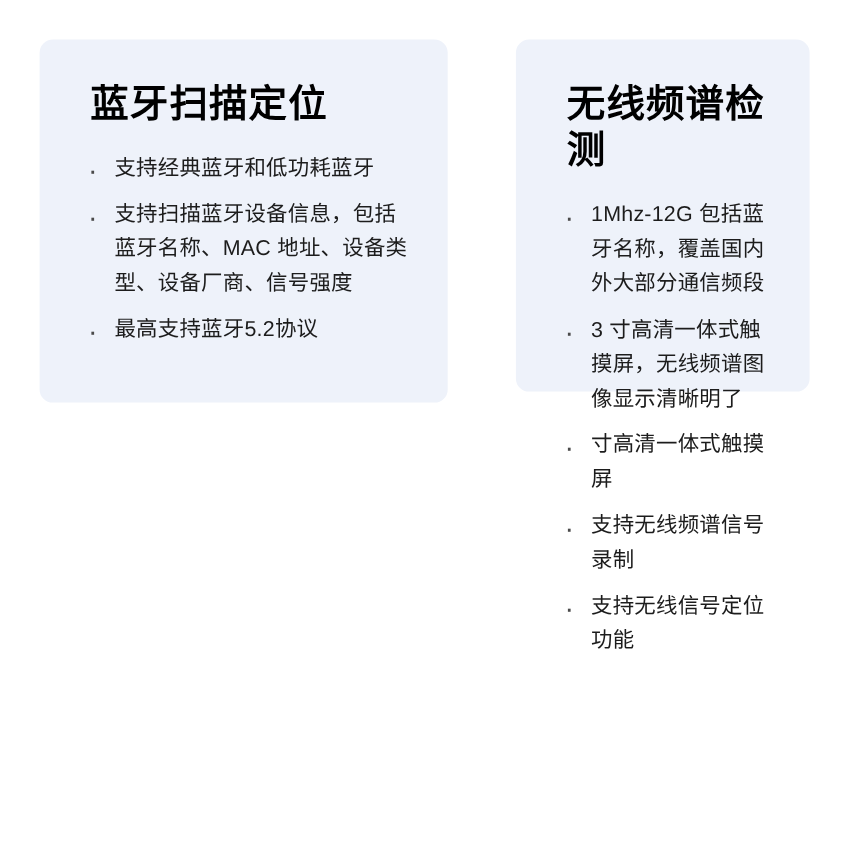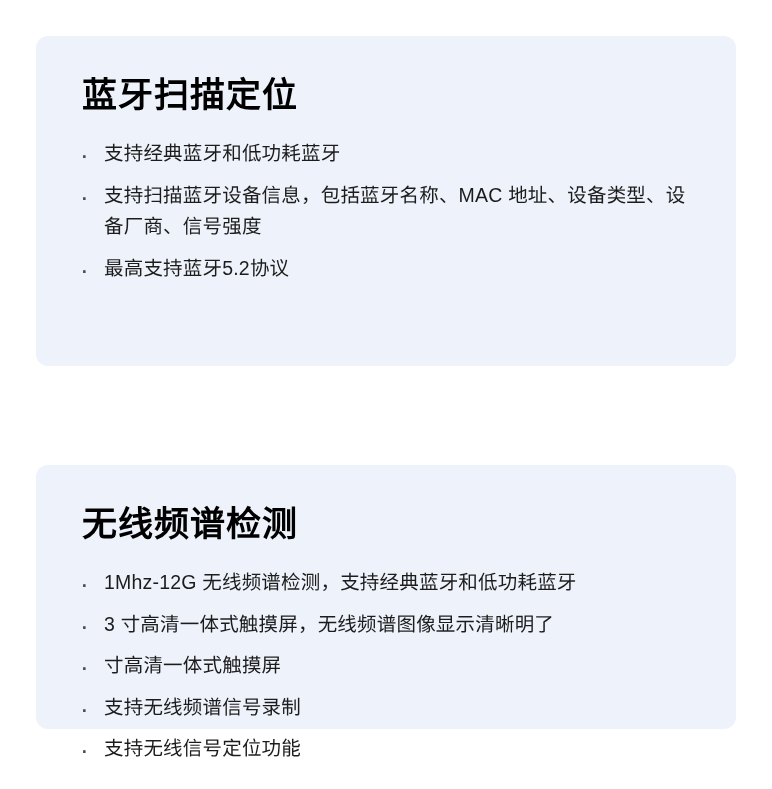--- a/index.html
+++ b/index.html
@@ -21,7 +21,7 @@
     box-sizing: border-box;
     padding: 36px 36px 36px 36px;
     display: flex;
-    flex-direction: column;
+    flex-direction: row;
     gap: 62px;
   }
   .card {

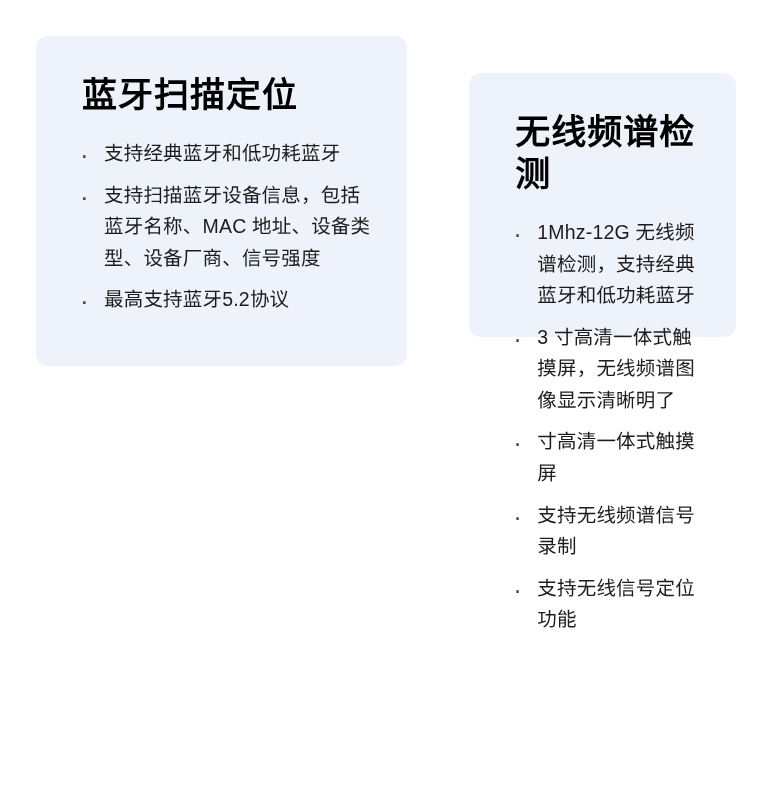--- a/index.html
+++ b/index.html
@@ -34,8 +34,7 @@
     height: 330px;
   }
   .card-spectrum {
-    height: 264px;
-    margin-top: 37px;
+    height: 320px;
   }
   .card-title {
     font-size: 35px;

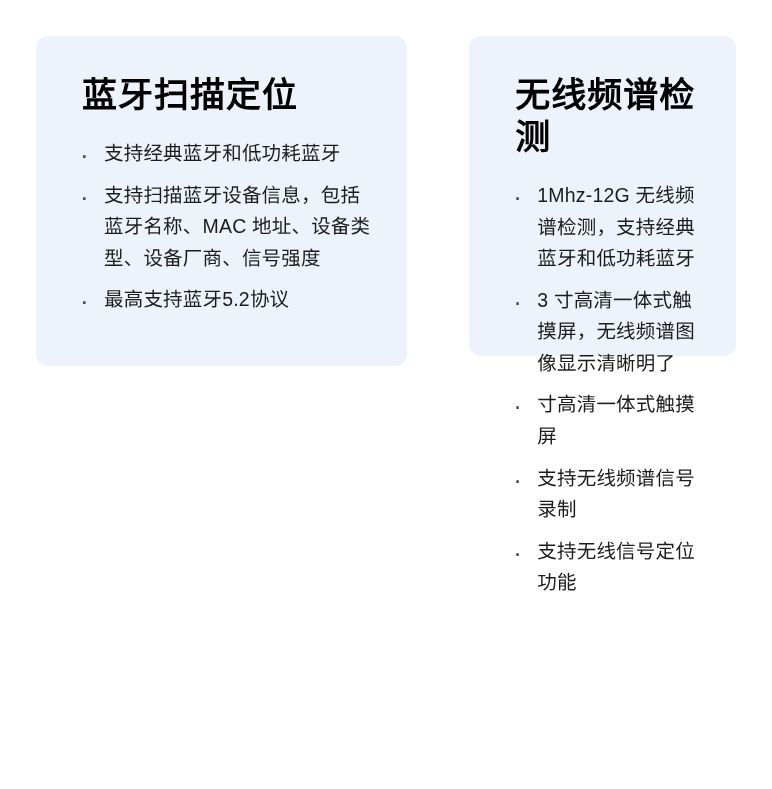--- a/index.html
+++ b/index.html
@@ -85,7 +85,7 @@
   <section class="card card-spectrum">
     <h2 class="card-title">无线频谱检测</h2>
     <ul class="feature-list">
-      <li>1Mhz-12G 无线频谱检测，支持经典蓝牙和低功耗蓝牙</li>
+      <li>1Mhz-12G 包括蓝牙名称，覆盖国内外大部分通信频段</li>
       <li>3 寸高清一体式触摸屏，无线频谱图像显示清晰明了</li>
       <li>寸高清一体式触摸屏</li>
       <li>支持无线频谱信号录制</li>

● ● ●

◆ WORK INSTRUCTION ◆
This exercise requires the lines of the entries containing the string "title".

◆ SOLVED PROBLEM ◆
   .card-title {
     <h2 class="card-title">无线频谱检测</h2>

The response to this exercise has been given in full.